Keenan is due to step up his rehabilitation from abdominal and knee injuries this week, but Lowe (calf) and Gibson-Park (hamstring) appear to be further off a return to action.

Leinster boss Leo Cullen has already confirmed all three players will sit out Saturday’s URC clash with Munster at the Aviva Stadium.

Speaking at Leinster’s UCD training base on Monday, senior coach Stuart Lancaster said the trio should be available “at some point” in November, but added that Andy Farrell may face a difficult decision around whether they will be ready for the demands of Test rugby.

Ireland open their November calendar with a home clash against the reigning world champions before further Dublin dates with Fiji (12 November) and Australia (19 November).

“I think they’re all getting very close,” Lancaster said of the injured trio.

“Now they’ve trained in bits and pieces with the squad but they are moving definitely in the right direction.

It’s going to be up to Andy [Farrell] as to whether he brings them into the squad and whether he runs them out in November, or waits for them to train and get robust enough and confident enough in the training to be able to put them in games or wait until after they’ve come back to play for Leinster. But they’re close.”

Leinster currently have a number of injury issues to contend with. On Monday the province confirmed hooker Rónan Kelleher will miss the November internationals as he faces an eight-week layoff with a hamstring injury. Harry Byrne is also expected to be unavailable for the same period of time with a hamstring issue, while Will Connors – who has just come through two injury ravaged seasons – is out for 12 weeks following a procedure on a bicep injury.

“Will is probably slightly different in that it’s a bicep injury, it was like an impact one, really, so he’s gone from one to another and it’s frustrating for him,” Lancaster said.

“The other ones are more like soft tissue hamstring ones so they’ll recover. I don’t think Rónan and Harry are a million miles away from getting back training again, whereas Will’s is going to be longer because he had the operation.

“You feel for Will in particular because of the injury profile he has had recently and he had worked so hard in the off-season and pre-season, and then played so well. 

“But he’ll turn it around, probably by Christmas, and then he’s still got all the interprovincial derbies, the European campaign, the Six Nations. He’s still got a long way to go before the end of the season.

Harry, we just want to make sure we get him robust enough that he can get a string of games together. I think everyone can see his quality but certainly in the last 12 months he has suffered, really, just by not being able to get that run of training and games together. 

“Yeah, you feel for him at the moment but he’s still young, he has got youth on his side.
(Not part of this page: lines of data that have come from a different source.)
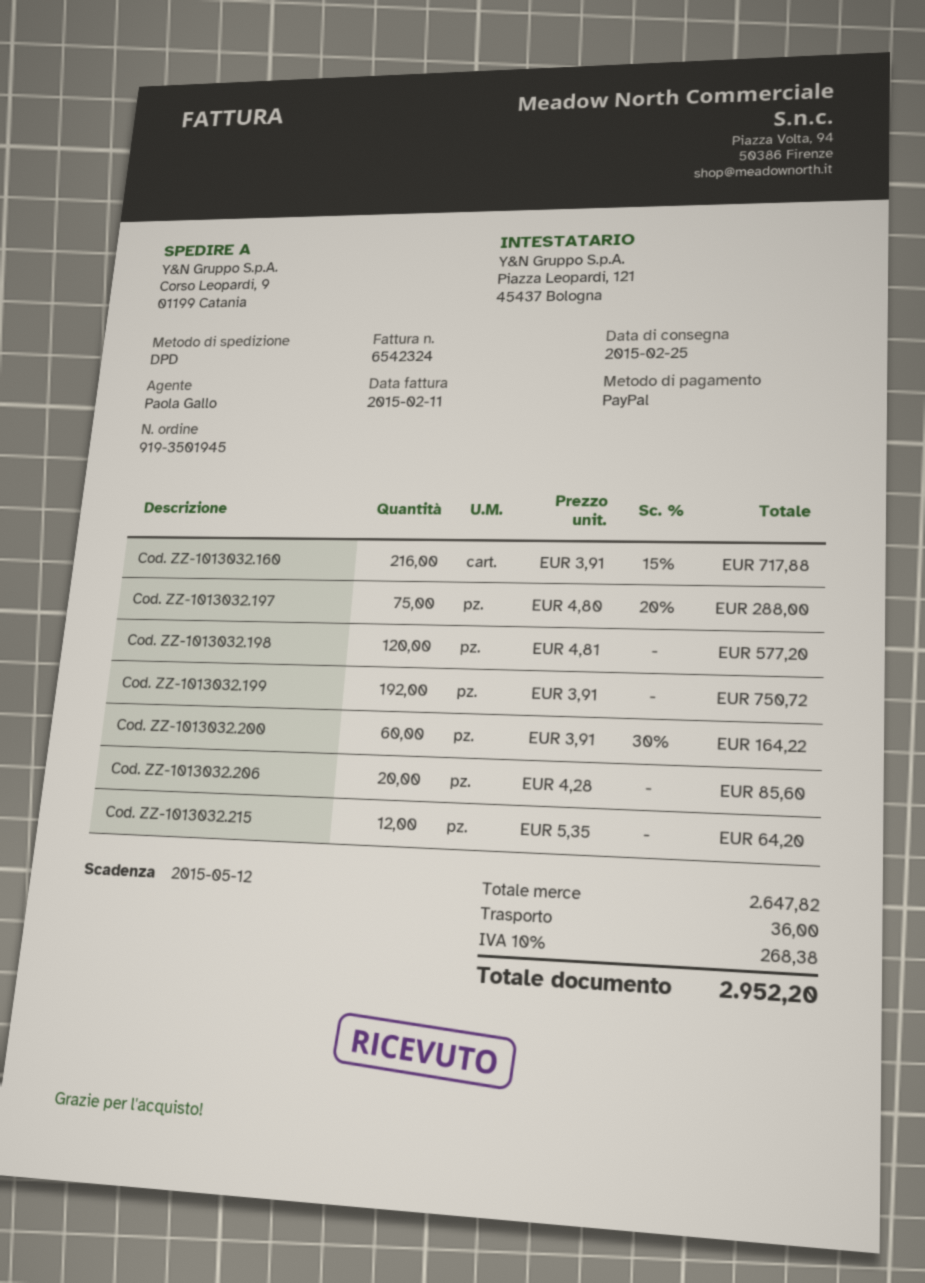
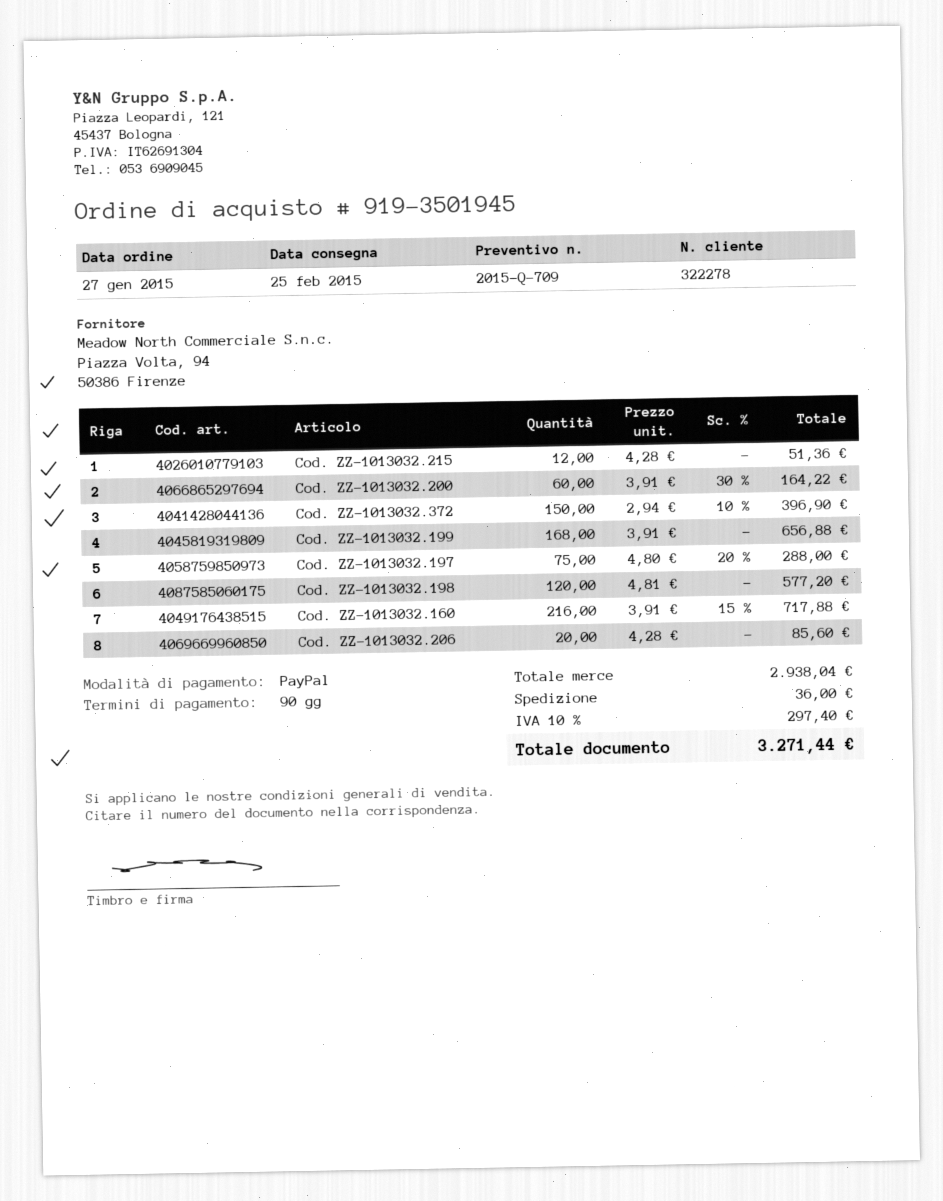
Cod. ZZ-1013032.199: 192 x 3.91 = 750.72 -> 168 x 3.91 = 656.88
Cod. ZZ-1013032.215: 12 x 5.35 = 64.20 -> 12 x 4.28 = 51.36
Cod. ZZ-1013032.372: none -> 150 x 2.94 - 10% = 396.90
subtotal: 2647.82 -> 2938.04
tax: 10% = 268.38 -> 10% = 297.40
total: 2952.20 -> 3271.44

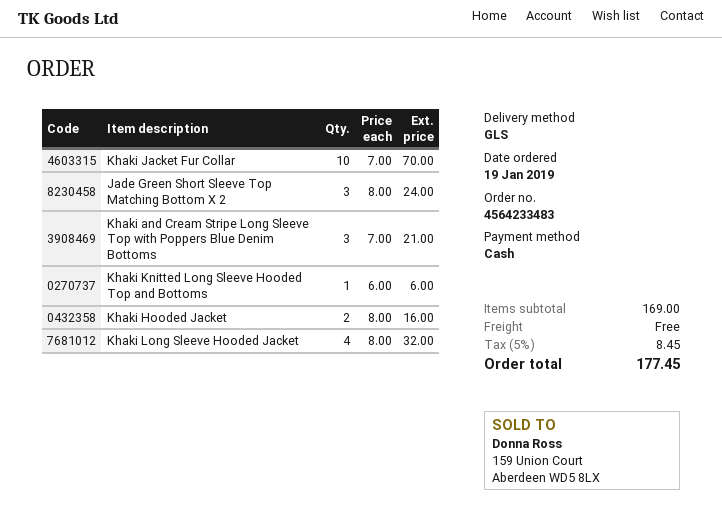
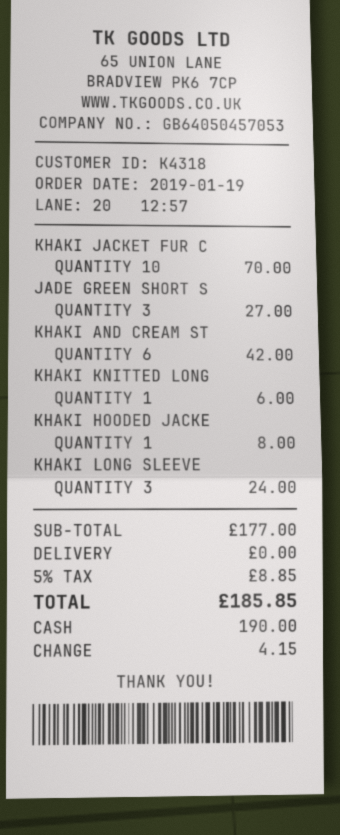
Jade Green Short Sleeve Top Matching Bottom X 2: 3 for 24.00 -> 3 for 27.00
Khaki and Cream Stripe Long Sleeve Top with Poppers Blue Denim Bottoms: 3 for 21.00 -> 6 for 42.00
Khaki Hooded Jacket: 2 for 16.00 -> 1 for 8.00
Khaki Long Sleeve Hooded Jacket: 4 for 32.00 -> 3 for 24.00
subtotal: 169.00 -> 177.00
tax: 5% = 8.45 -> 5% = 8.85
total: 177.45 -> 185.85

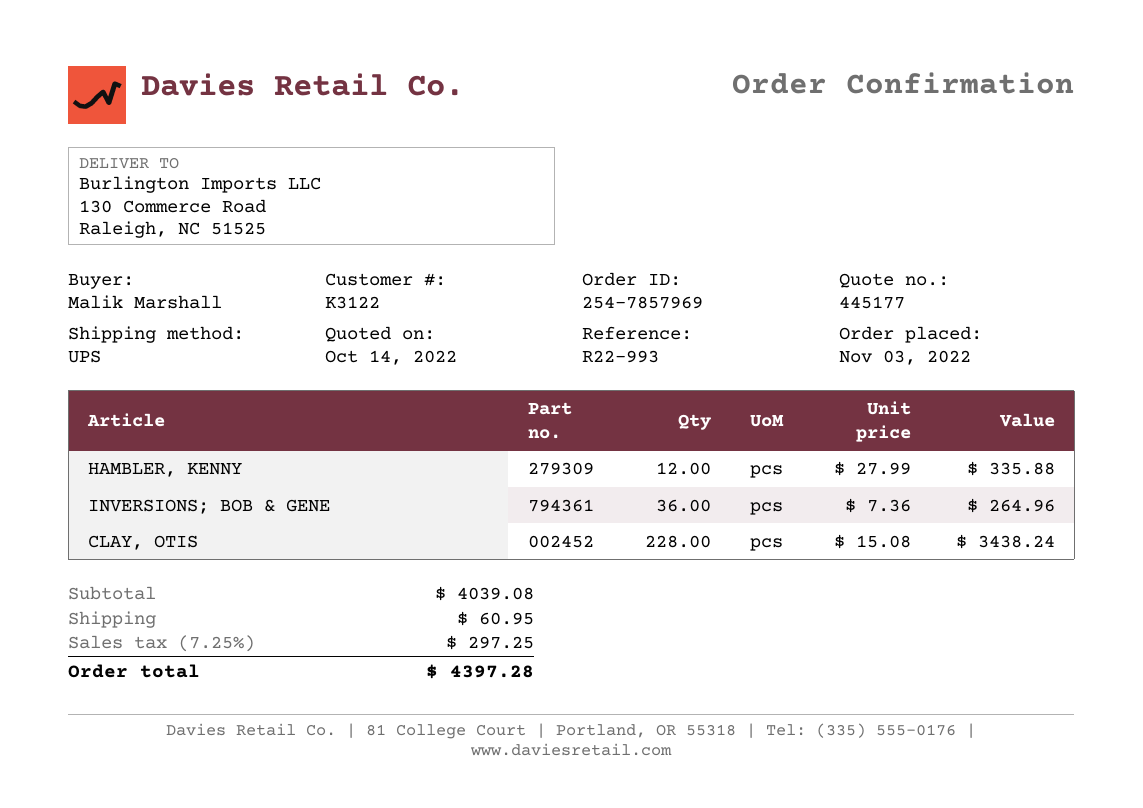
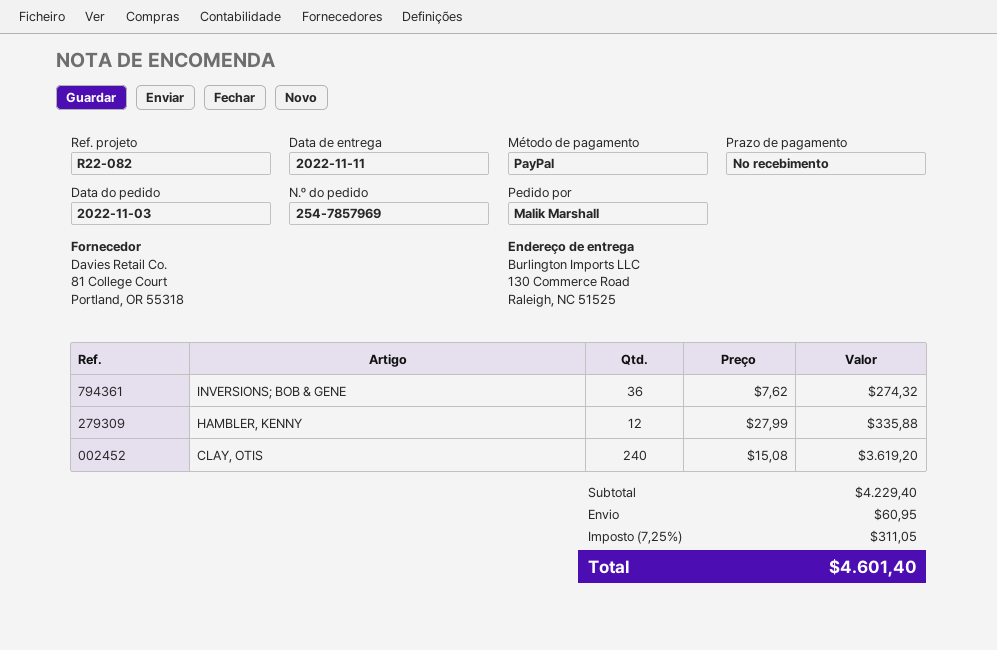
reference: R22-993 -> R22-082
INVERSIONS; BOB & GENE: 36 x 7.36 = 264.96 -> 36 x 7.62 = 274.32
CLAY, OTIS: 228 x 15.08 = 3438.24 -> 240 x 15.08 = 3619.20
subtotal: 4039.08 -> 4229.40
tax: 7.25% = 297.25 -> 7.25% = 311.05
total: 4397.28 -> 4601.40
That’s the challenge for him, to be able to string those together.”

Leinster return to the Aviva Stadium this weekend for an interpro derby meeting with a Munster side who are fresh from picking up a much-needed win against the Bulls.

And Lancaster expects them to carry that momentum into this weekend’s game, where Graham Rowntree’s team will be determined to build on their most encouraging performance of the season to date.
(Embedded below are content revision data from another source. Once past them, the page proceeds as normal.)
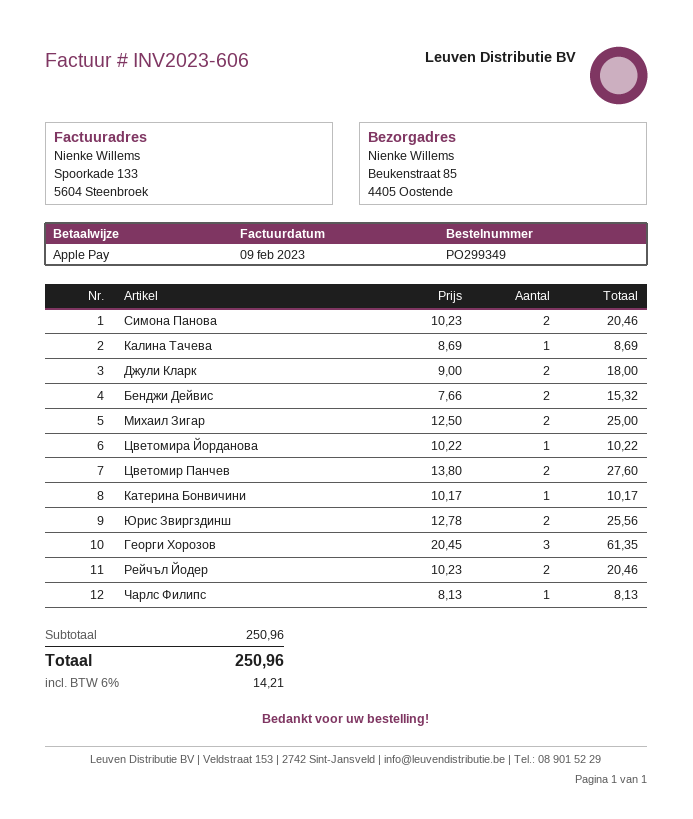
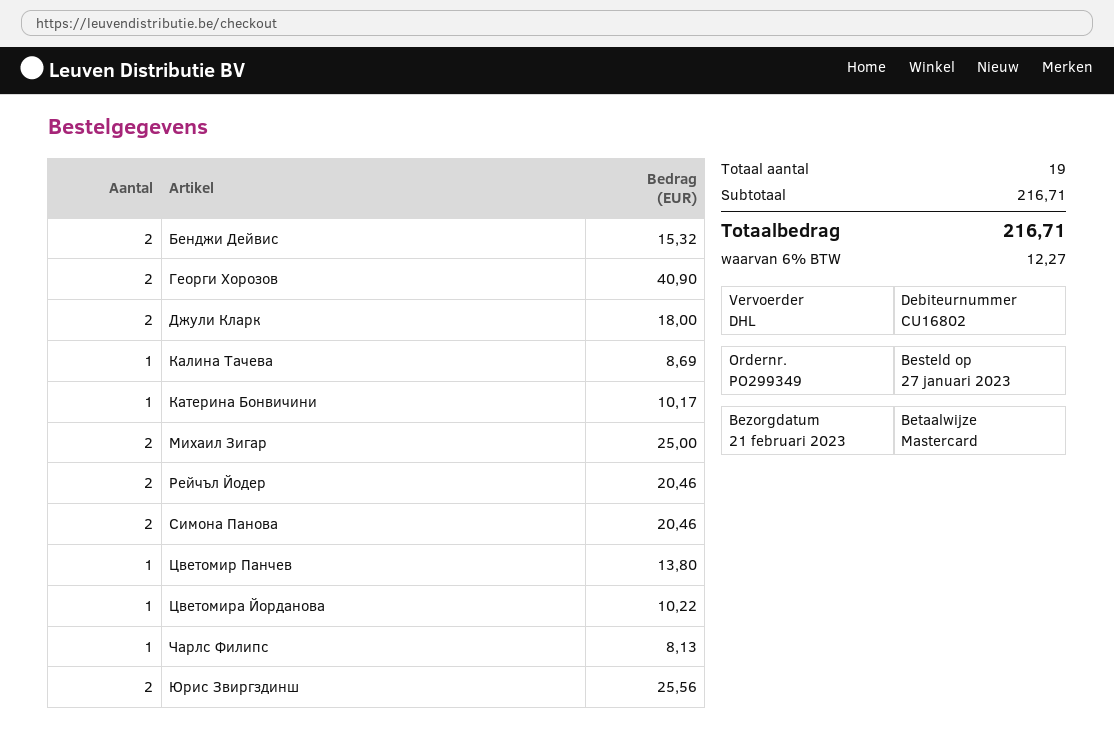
payment method: Apple Pay -> Mastercard
Цветомир Панчев: 2 for 27.60 -> 1 for 13.80
Георги Хорозов: 3 for 61.35 -> 2 for 40.90
subtotal: 250.96 -> 216.71
tax: 6% = 14.21 -> 6% = 12.27
total: 250.96 -> 216.71

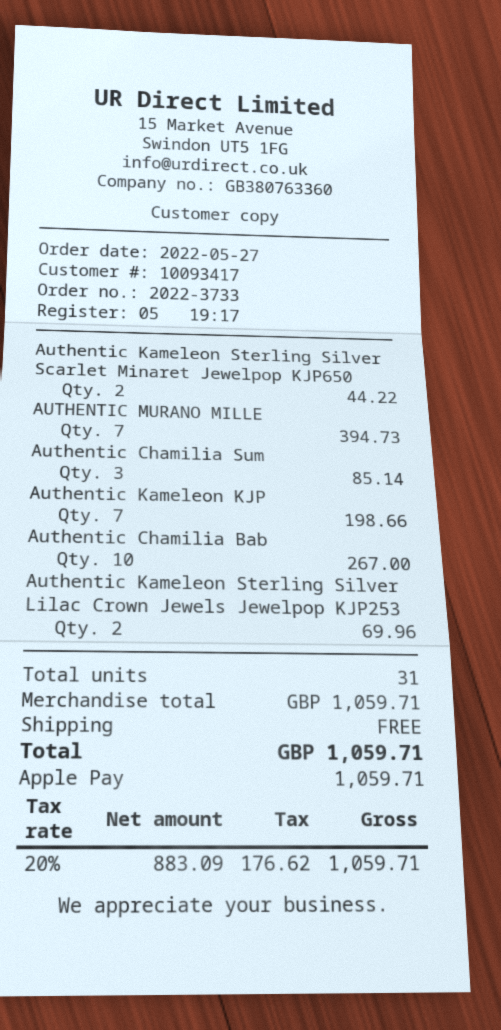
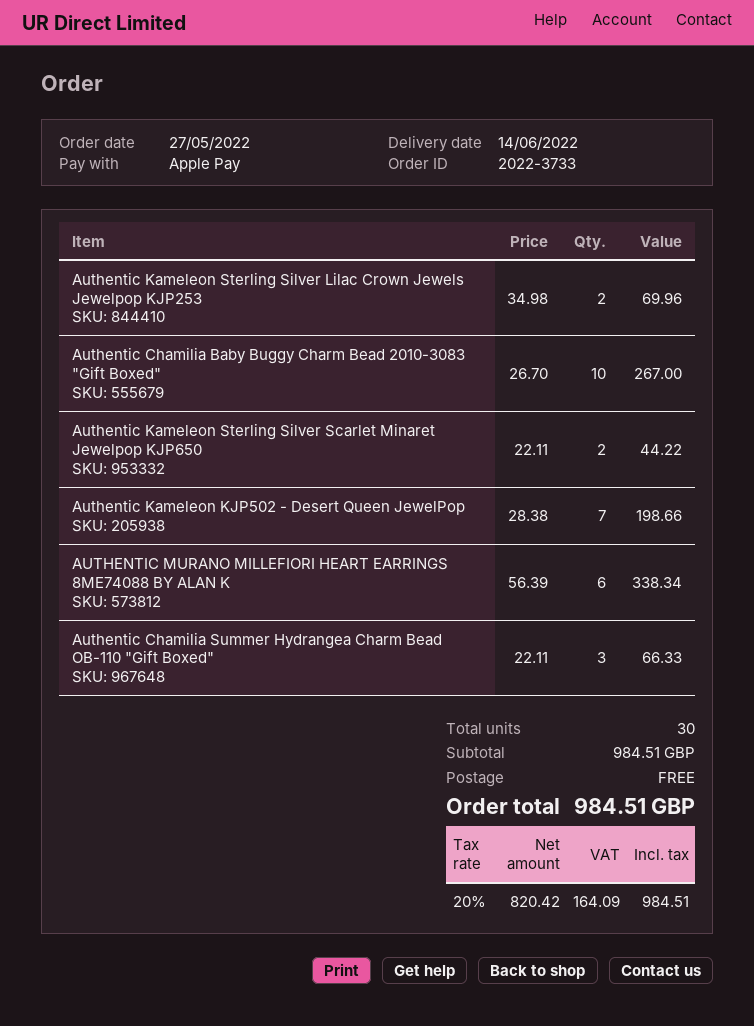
AUTHENTIC MURANO MILLE: 7 for 394.73 -> 6 for 338.34
Authentic Chamilia Sum: 3 for 85.14 -> 3 for 66.33
total quantity: 31 -> 30
subtotal: 1059.71 -> 984.51
net: 883.09 -> 820.42
tax: 20% = 176.62 -> 20% = 164.09
total: 1059.71 -> 984.51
“The confidence and the belief, you could see it in the team,” Lancaster said.

“They were very good defensively. Denis Leamy has come from a couple of years here, he understands how we defend inside out, so you talk about IP, he’s got it all. I sat next to him for two years and talked to him about it. 

“So Graham obviously will make them very competitive at set-piece time, and he’ll pride himself on the breakdown and the lineout and the scrum and the maul.

“And then Mike Prendergast has come in, from Racing ironically, and you can see the influence he’s starting to bring now. It’s a new coaching team but there’s a lot of familiar faces in there that know a lot about the Leinster lads, and they’ve got that mix of these young players coming through, who I don’t know as well but they seem pretty good to me.

“I thought it clicked, definitely, for them at the weekend, and they beat a team that beat us in the semi-final (last year), so you’ve got to give them credit for that and this weekend all bets are off because it’s Munster.”